We designed all probe sets using the HCR 3.0 probe maker [159]. The sequences generated by the software were used to order probe sets (50 pmol DNA oPools Oligo Pool) from Integrated DNA Technologies (Coralville, IA USA), which we resuspended to 1 pmol/μl in 50 mL TE buffer (Tris, EDTA).

Hybridization chain reaction

We cultured Berghia stephanieae juveniles using the same methods as prior B. stephanieae imaging work [35, 36]. We starved juveniles for 5 days prior to fixation to decrease autofluorescence from digestive contents. We relaxed juveniles in 1-part 7.3% MgCl2: 2-part fresh filtered sea water for 30 min prior to fixation. We then washed and incubated samples in 4% PFA (paraformaldehyde diluted in FSW from 16% ampules) overnight at 4 °C. We washed samples three times in 1X phosphate-buffered saline (PBS), followed by a 50% 1X PBS/50% methanol solution wash, followed by three 100% methanol washes. All washes were 10 min. We stored samples in methanol at −20 °C.

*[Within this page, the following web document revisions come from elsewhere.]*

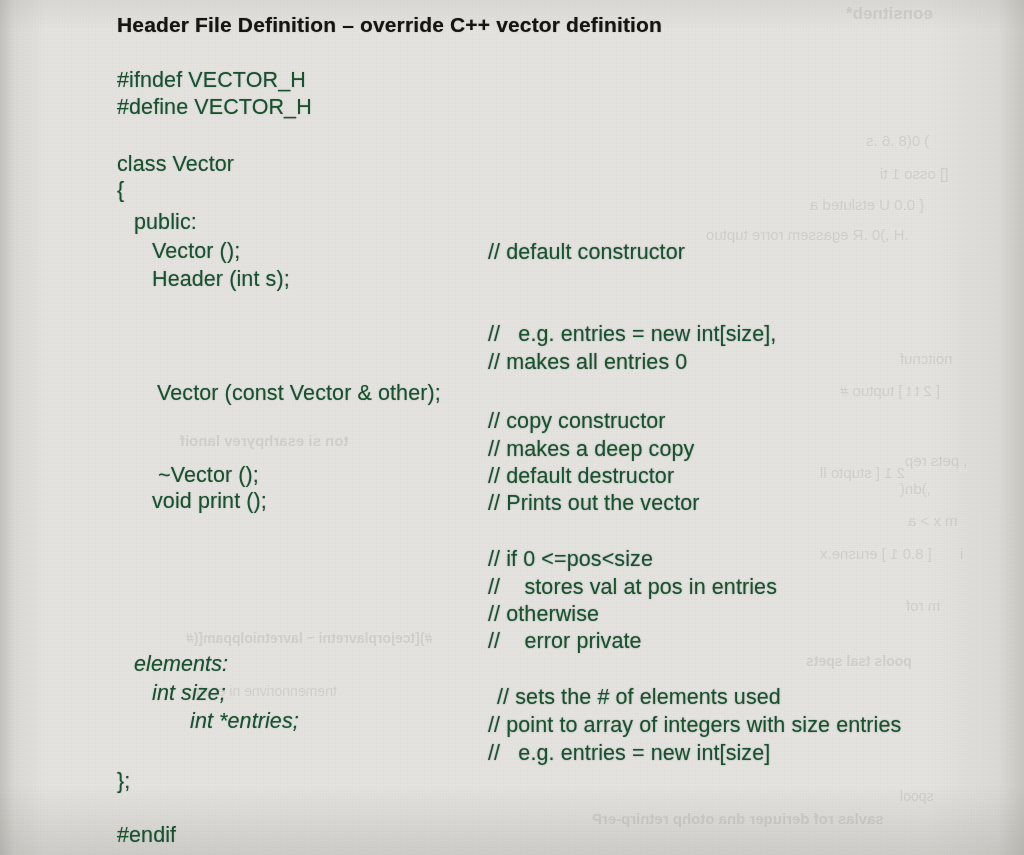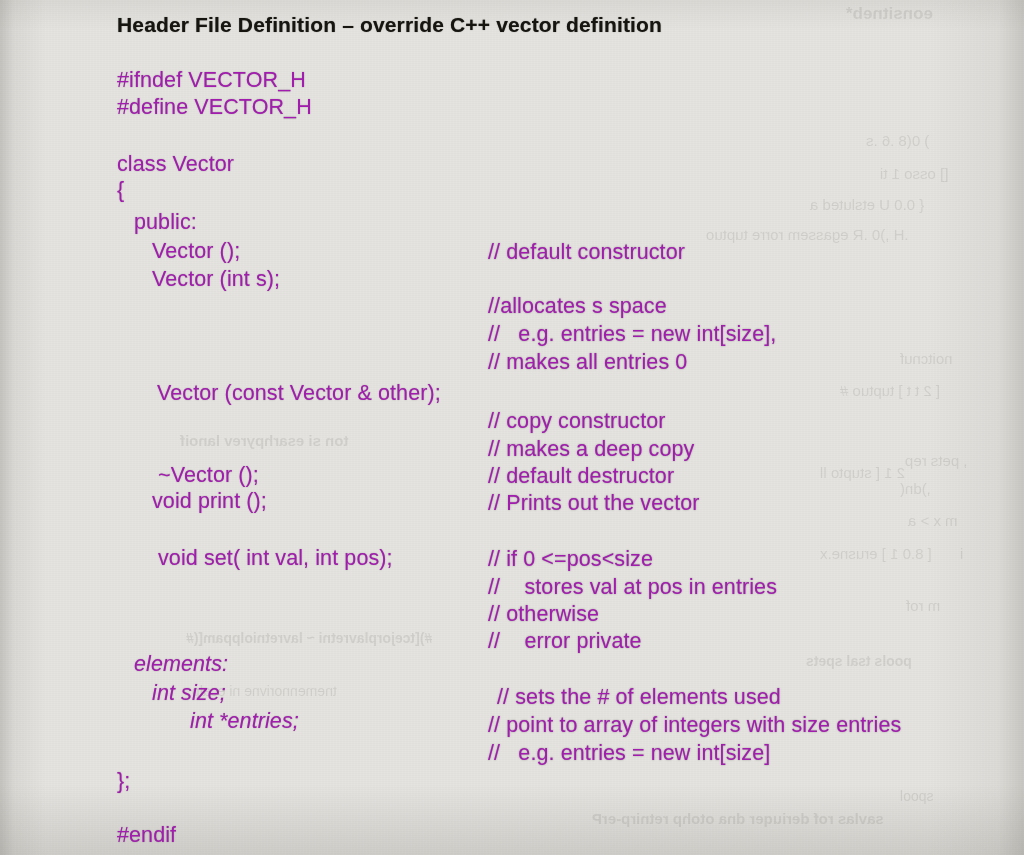--- a/index.html
+++ b/index.html
@@ -65,7 +65,7 @@
   .ln {
     position: absolute;
     white-space: pre;
-    color: #a21caf;
+    color: #14532d;
     font-size: 21.5px;
     line-height: 25px;
     letter-spacing: .1px;

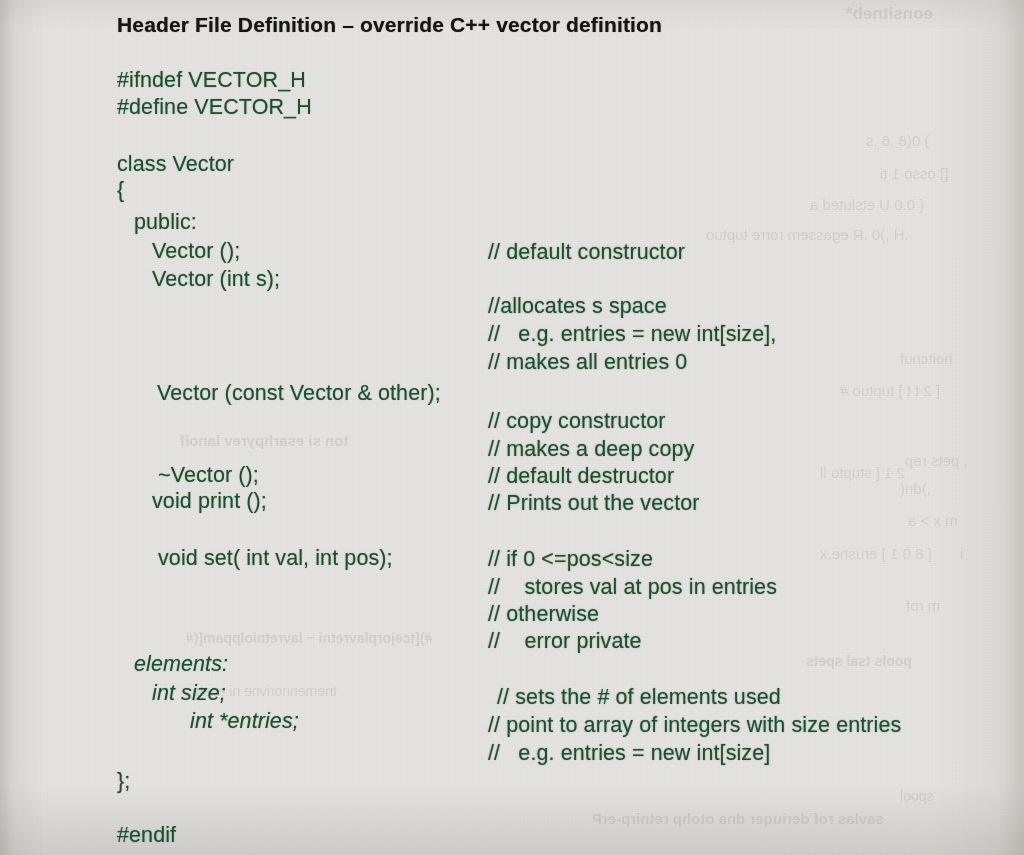--- a/index.html
+++ b/index.html
@@ -125,7 +125,7 @@
       <div class="ln" style="left: 117px; top: 178px;">{</div>
       <div class="ln" style="left: 134px; top: 210px;">public:</div>
       <div class="ln" style="left: 152px; top: 239px;">Vector ();</div>
-      <div class="ln" style="left: 152px; top: 267px;">Vector (int s);</div>
+      <div class="ln" style="left: 152px; top: 267px;">Header (int s);</div>
       <div class="ln" style="left: 157px; top: 381px;">Vector (const Vector &amp; other);</div>
       <div class="ln" style="left: 158px; top: 463px;">~Vector ();</div>
       <div class="ln" style="left: 152px; top: 489px;">void print ();</div>

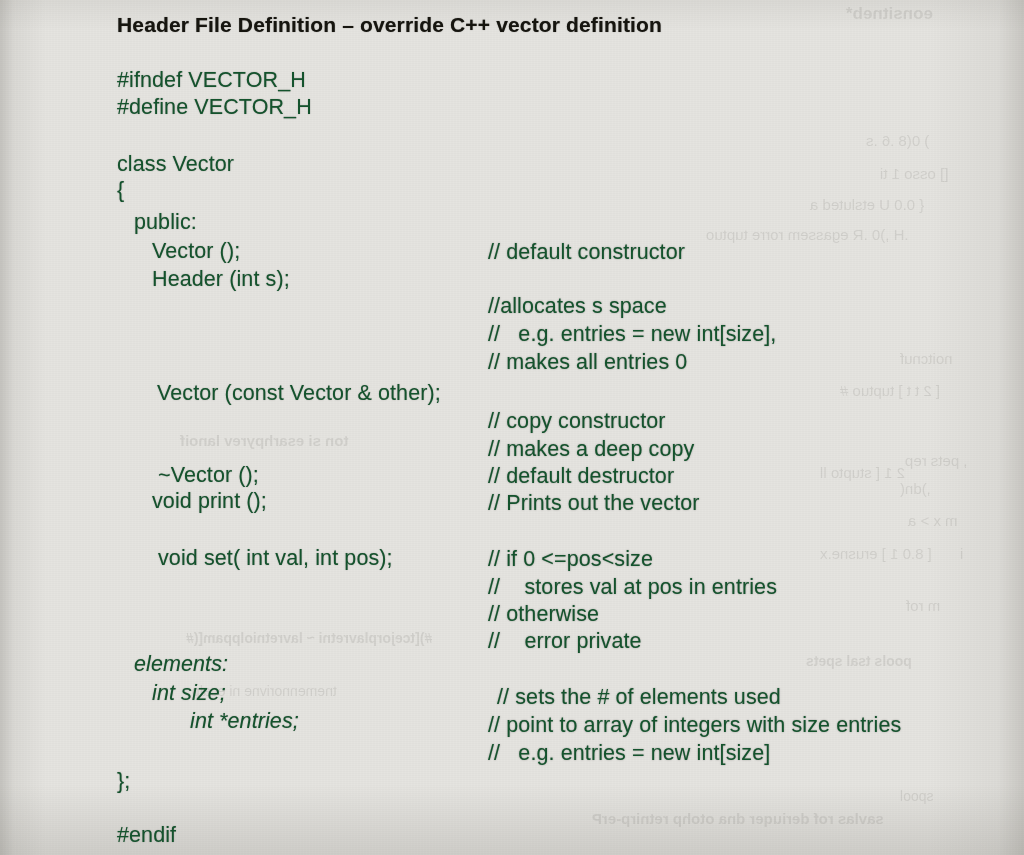--- a/index.html
+++ b/index.html
@@ -136,7 +136,6 @@
       <div class="ln" style="left: 117px; top: 769px;">};</div>
       <div class="ln" style="left: 117px; top: 823px;">#endif</div>
       <div class="ln soft" style="left: 488px; top: 240px;">// default constructor</div>
-      <div class="ln soft" style="left: 488px; top: 294px;">//allocates s space</div>
       <div class="ln soft" style="left: 488px; top: 322px;">//   e.g. entries = new int[size],</div>
       <div class="ln soft" style="left: 488px; top: 350px; text-align: center;">// makes all entries 0</div>
       <div class="ln soft" style="left: 488px; top: 409px;">// copy constructor</div>

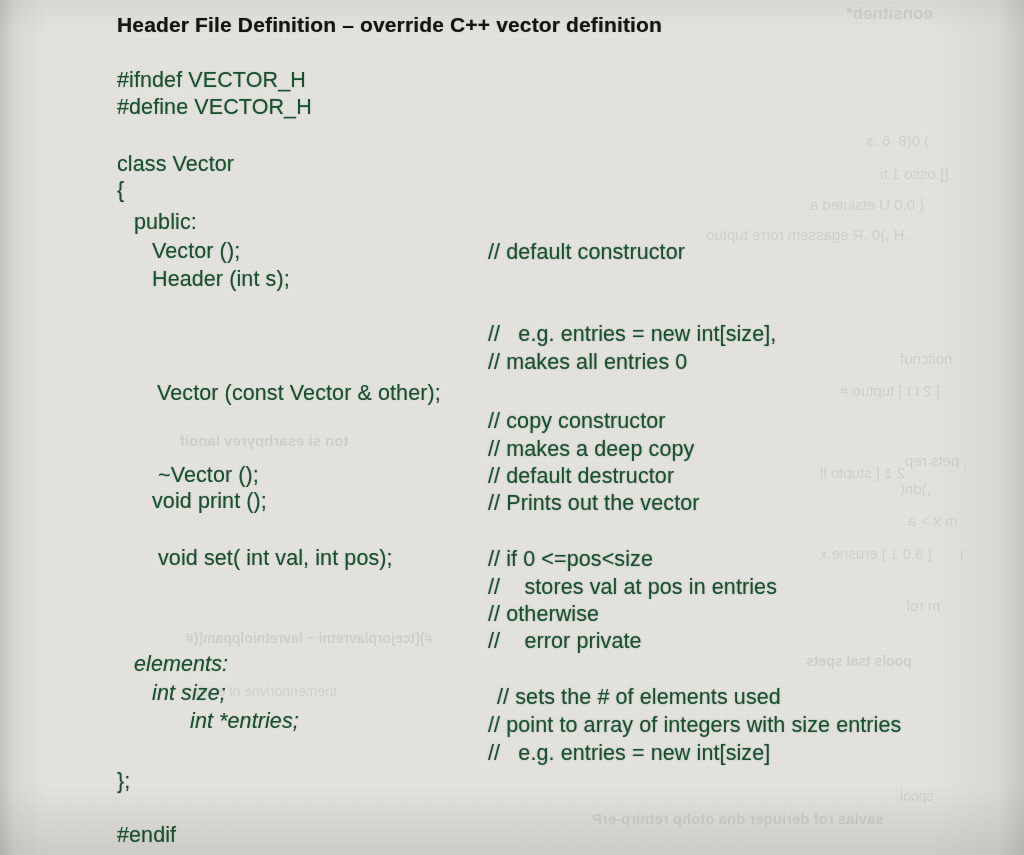--- a/index.html
+++ b/index.html
@@ -129,7 +129,6 @@
       <div class="ln" style="left: 157px; top: 381px;">Vector (const Vector &amp; other);</div>
       <div class="ln" style="left: 158px; top: 463px;">~Vector ();</div>
       <div class="ln" style="left: 152px; top: 489px;">void print ();</div>
-      <div class="ln" style="left: 158px; top: 546px;">void set( int val, int pos);</div>
       <div class="ln italic" style="left: 134px; top: 652px;">elements:</div>
       <div class="ln italic" style="left: 152px; top: 681px;">int size;</div>
       <div class="ln italic" style="left: 156px; top: 709px; margin-left: 34px;">int *entries;</div>

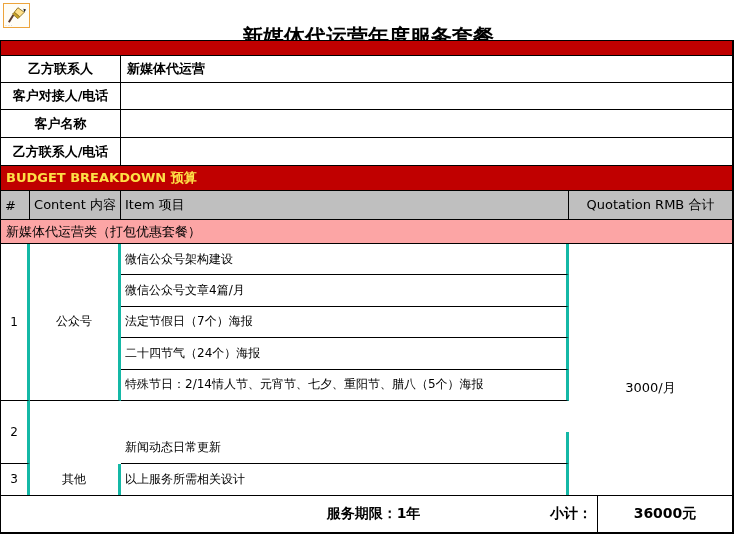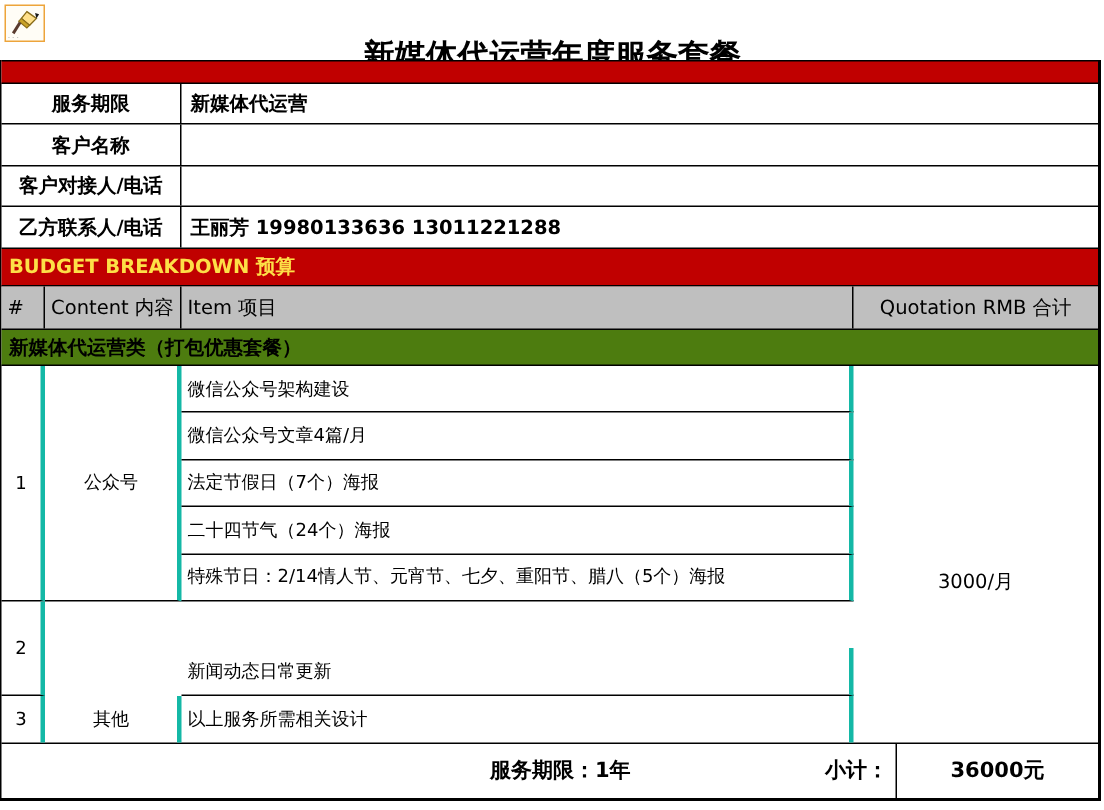--- a/index.html
+++ b/index.html
@@ -93,7 +93,7 @@
     <div class="banner"></div>
 
     <div class="info-row">
-      <div class="info-label">服务期限</div>
+      <div class="info-label">乙方联系人</div>
       <div class="info-value">新媒体代运营</div>
     </div>
     <div class="info-row tall">

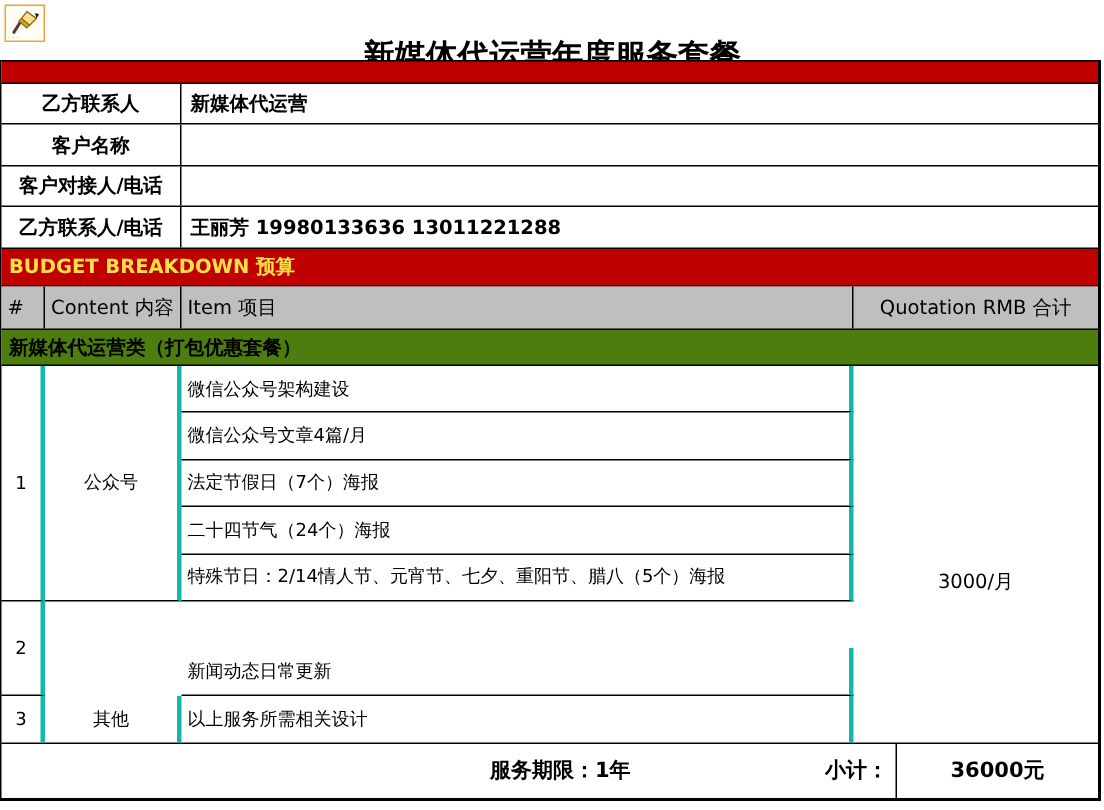--- a/index.html
+++ b/index.html
@@ -96,12 +96,12 @@
       <div class="info-label">乙方联系人</div>
       <div class="info-value">新媒体代运营</div>
     </div>
+    <div class="info-row">
+      <div class="info-label">客户对接人/电话</div>
+      <div class="info-value"></div>
+    </div>
     <div class="info-row tall">
       <div class="info-label">客户名称</div>
-      <div class="info-value"></div>
-    </div>
-    <div class="info-row">
-      <div class="info-label">客户对接人/电话</div>
       <div class="info-value"></div>
     </div>
     <div class="info-row tall">

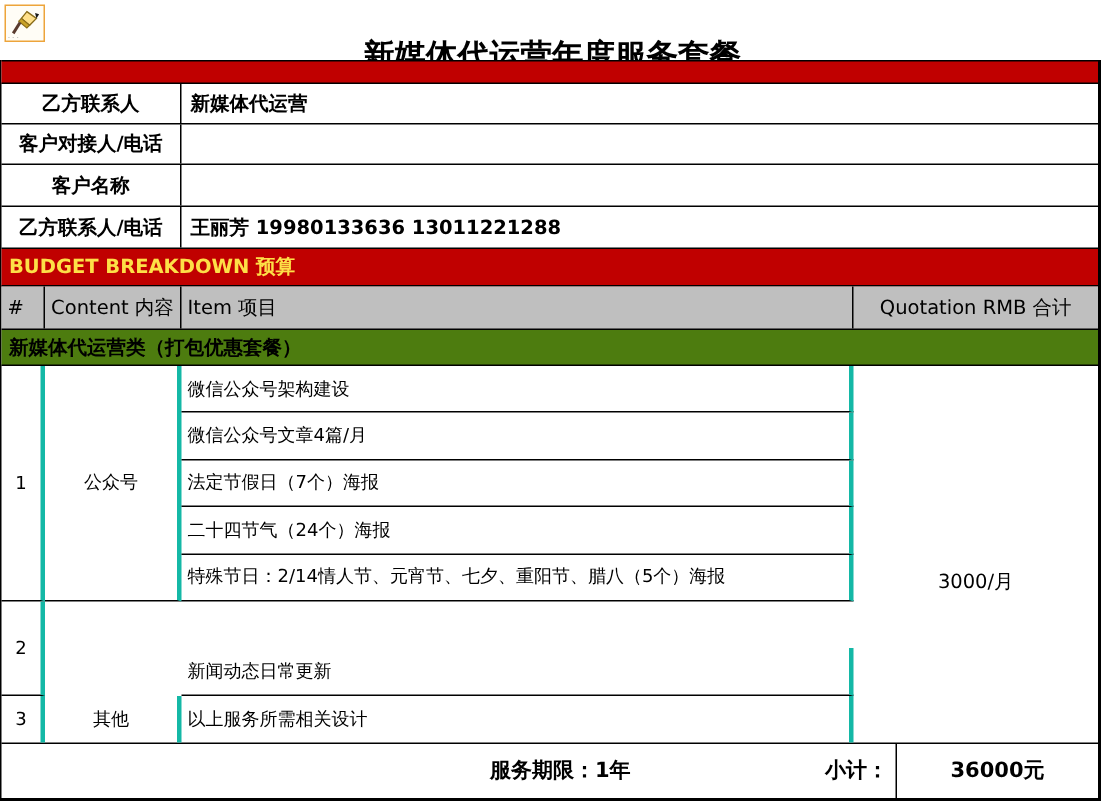--- a/index.html
+++ b/index.html
@@ -106,7 +106,6 @@
     </div>
     <div class="info-row tall">
       <div class="info-label">乙方联系人/电话</div>
-      <div class="info-value">王丽芳  19980133636  13011221288</div>
     </div>
 
     <div class="budget-banner">BUDGET BREAKDOWN 预算</div>

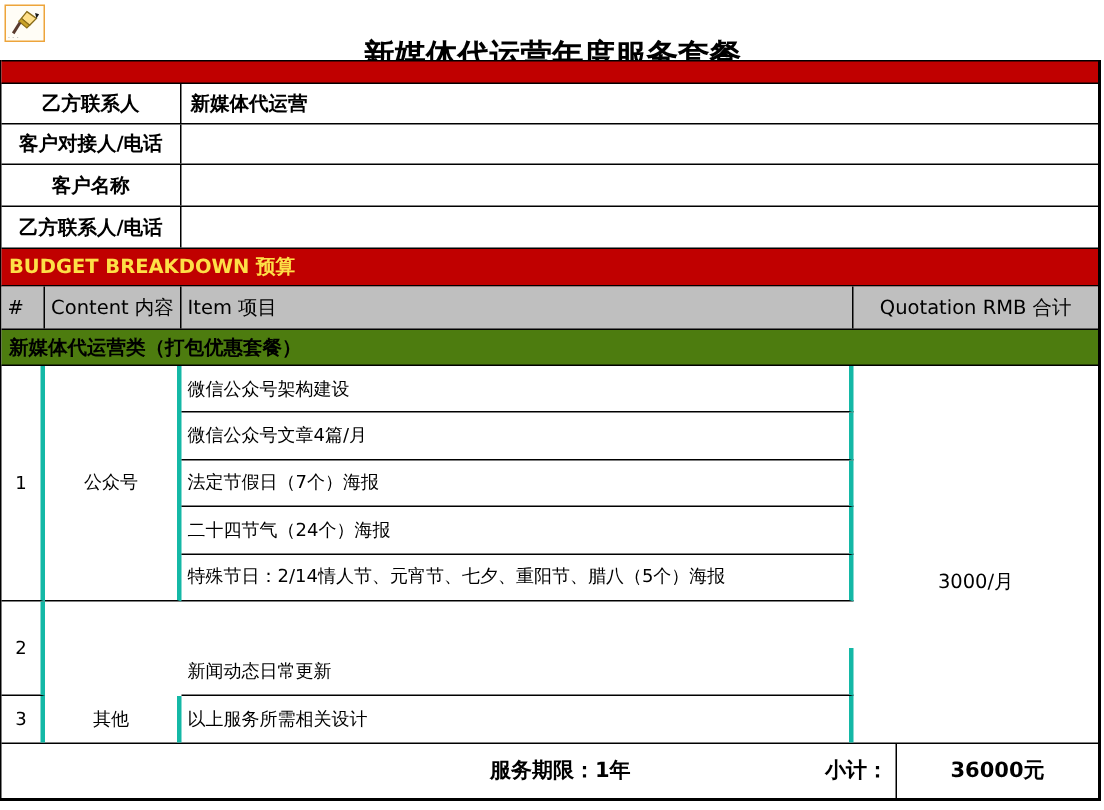--- a/index.html
+++ b/index.html
@@ -47,8 +47,8 @@
   .hdr-cell.center { justify-content:center; padding-left:0; }
   .hdr-cell.last { border-right:none; }
   .section-row {
-    height:24px; background:#4d7c0f; border-bottom:1px solid #000;
-    display:flex; align-items:center; padding-left:5px; font-weight:bold; font-size:13px;
+    height:24px; background:#fca5a5; border-bottom:1px solid #000;
+    display:flex; align-items:center; padding-left:5px; font-weight:normal; font-size:13px;
   }
   .body-grid {
     display:grid; grid-template-columns:29px 91px 448px 1fr;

We performed in situ HCR using the buffers and protocols detailed in Choi et al. [82] with the following modifications. All steps were performed in 1.5-mL tubes and the volume of washes was decreased to 200-μL to better suit our samples. We rehydrated samples into 5X SSCT from methanol, immediately followed by the detection stage of the protocol. We prepared probe solutions using 100 μL of hybridization buffer and 1.0 pmol/oligo/μL of each probe. Following overnight probe hybridization, we washed samples with 30% probe hybridization wash buffer for 3 × 5 min, followed by 2 × 30 min. Following the 5X SSCT washes during the amplification stage, we placed samples in the hairpin solution (6pmol solution using 2μL of 3μM stock of snap-cooled hairpins in 100 μL of amplification buffer). After the completion of the HCR protocol, we incubated the samples in 1.0 μg/mL DAPI diluted in 5X SSCT for 30 min. Samples were then stored in 5X SSCT at 4 C for up to 5 days until mounting and imaging.

We mounted samples in a 20% 5X SSCT, 80% Glycerol solution, and imaged samples with a Zeiss LSM 710 inverted confocal microscope with an AxioCam HRm camera. We analyzed images using image processing software ImageJ FIJI and Adobe Photoshop [160]. Samples were stitched together using the FIJI Pairwise Stitching Plugin [161]. Figures were created in Adobe Illustrator.